BEGIN RECORDS SUPPLIED
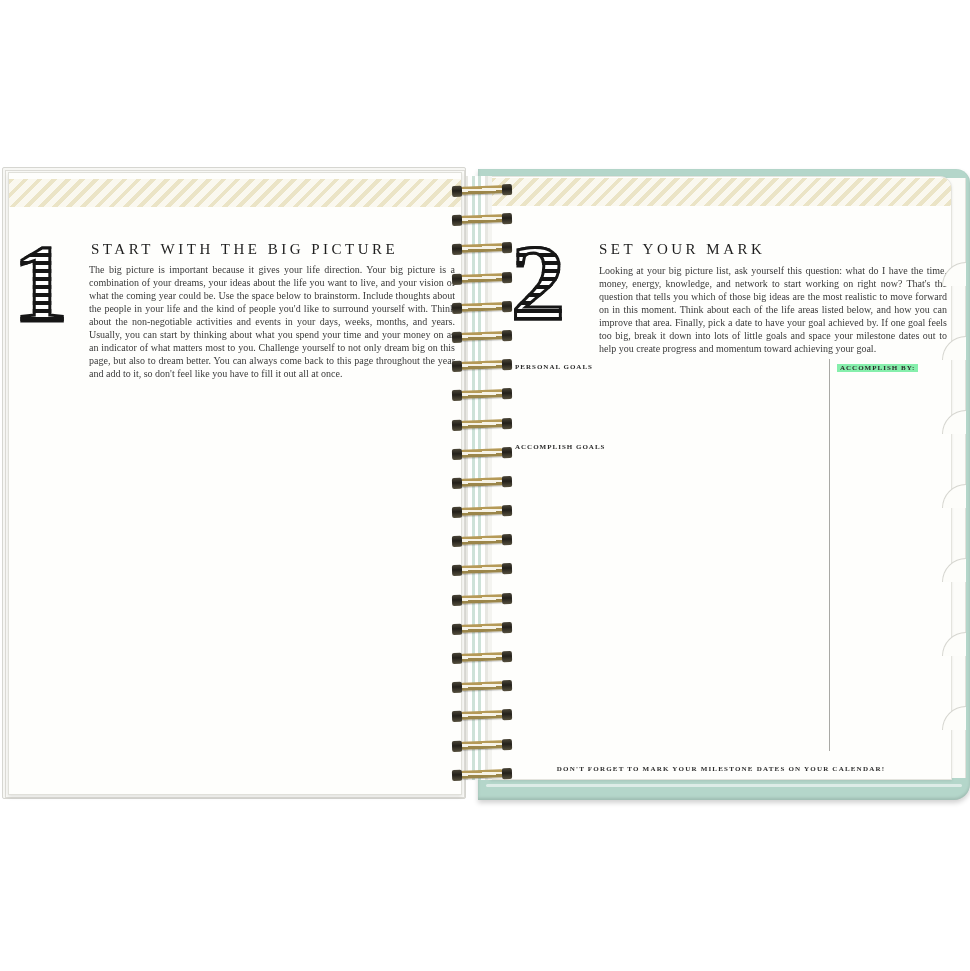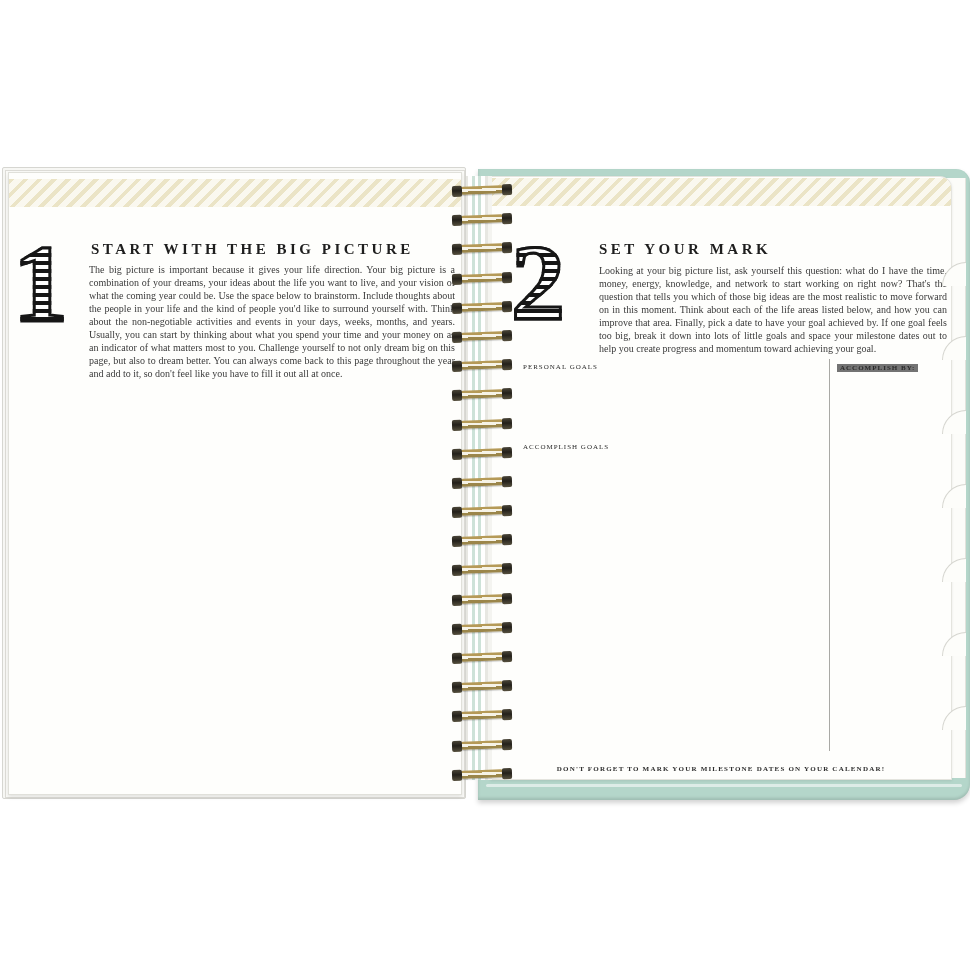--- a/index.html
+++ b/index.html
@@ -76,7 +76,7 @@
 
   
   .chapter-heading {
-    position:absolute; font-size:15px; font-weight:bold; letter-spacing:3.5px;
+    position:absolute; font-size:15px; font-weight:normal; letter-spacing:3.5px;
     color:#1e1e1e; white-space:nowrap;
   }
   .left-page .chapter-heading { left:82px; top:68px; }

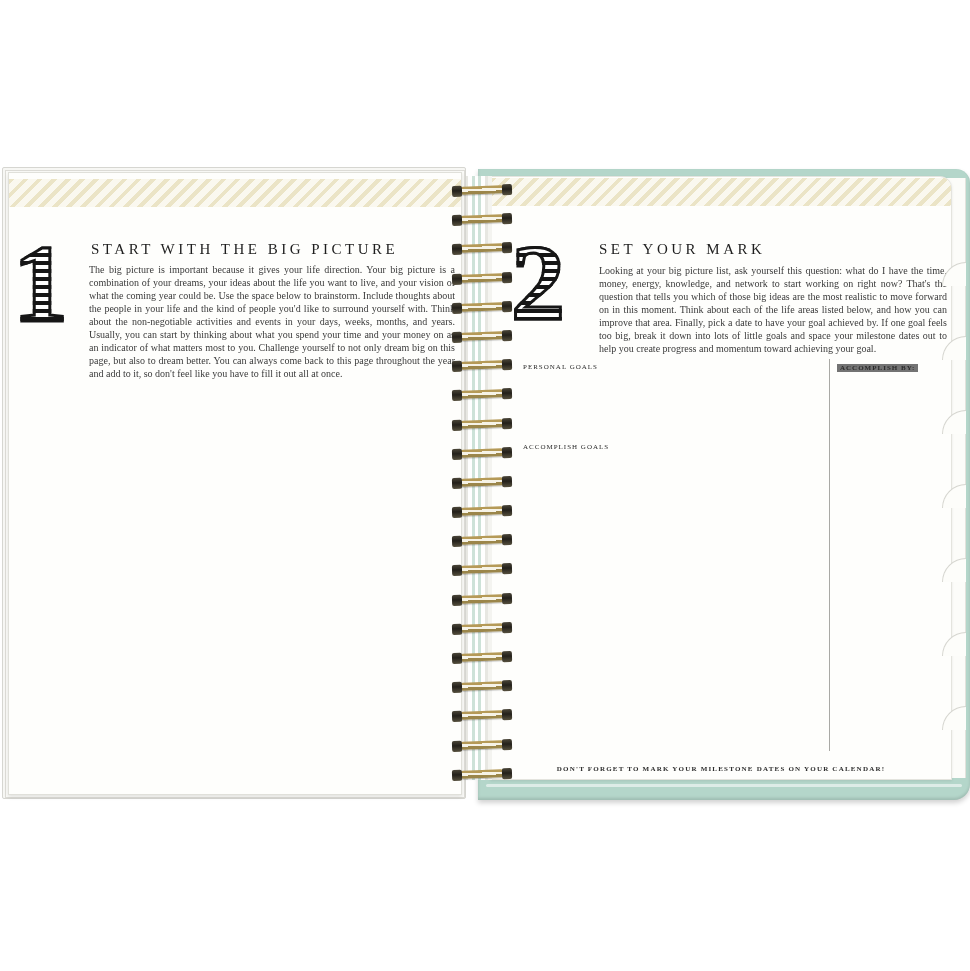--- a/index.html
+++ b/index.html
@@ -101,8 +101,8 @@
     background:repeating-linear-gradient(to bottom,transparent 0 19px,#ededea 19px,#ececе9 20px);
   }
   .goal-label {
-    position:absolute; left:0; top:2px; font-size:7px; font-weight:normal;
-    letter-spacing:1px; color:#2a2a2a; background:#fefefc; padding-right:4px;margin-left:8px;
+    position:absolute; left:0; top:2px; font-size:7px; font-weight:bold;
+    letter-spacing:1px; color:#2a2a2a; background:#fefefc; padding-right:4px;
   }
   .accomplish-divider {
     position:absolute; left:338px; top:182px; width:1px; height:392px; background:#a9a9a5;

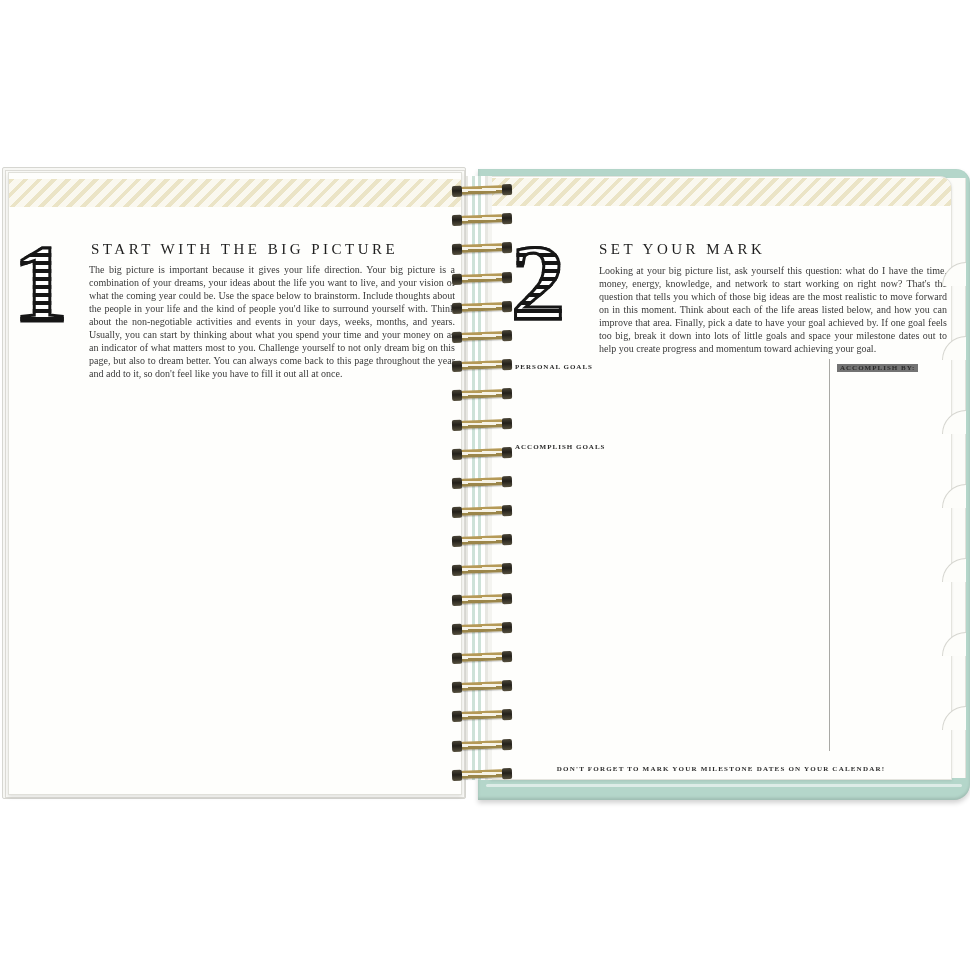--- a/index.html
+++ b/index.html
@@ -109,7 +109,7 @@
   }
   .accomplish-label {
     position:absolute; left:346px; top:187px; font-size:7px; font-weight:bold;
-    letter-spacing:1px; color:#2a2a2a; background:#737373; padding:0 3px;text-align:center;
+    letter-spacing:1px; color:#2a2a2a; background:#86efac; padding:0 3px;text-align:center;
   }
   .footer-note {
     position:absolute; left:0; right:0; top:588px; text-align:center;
END RECORDS SUPPLIED
YOUR OBJECTIVE:
Above are the records. Copy only the lines from the one with "top:2px; font-size:7px; font-weight:bold;" through the one with "position:absolute; left:346px; top:187px;", exactly, with no pictures.

SOLUTION:
+    position:absolute; left:0; top:2px; font-size:7px; font-weight:bold;
+    letter-spacing:1px; color:#2a2a2a; background:#fefefc; padding-right:4px;
   }
   .accomplish-divider {
     position:absolute; left:338px; top:182px; width:1px; height:392px; background:#a9a9a5;

--- a/index.html
+++ b/index.html
@@ -109,7 +109,7 @@
   }
   .accomplish-label {
     position:absolute; left:346px; top:187px; font-size:7px; font-weight:bold;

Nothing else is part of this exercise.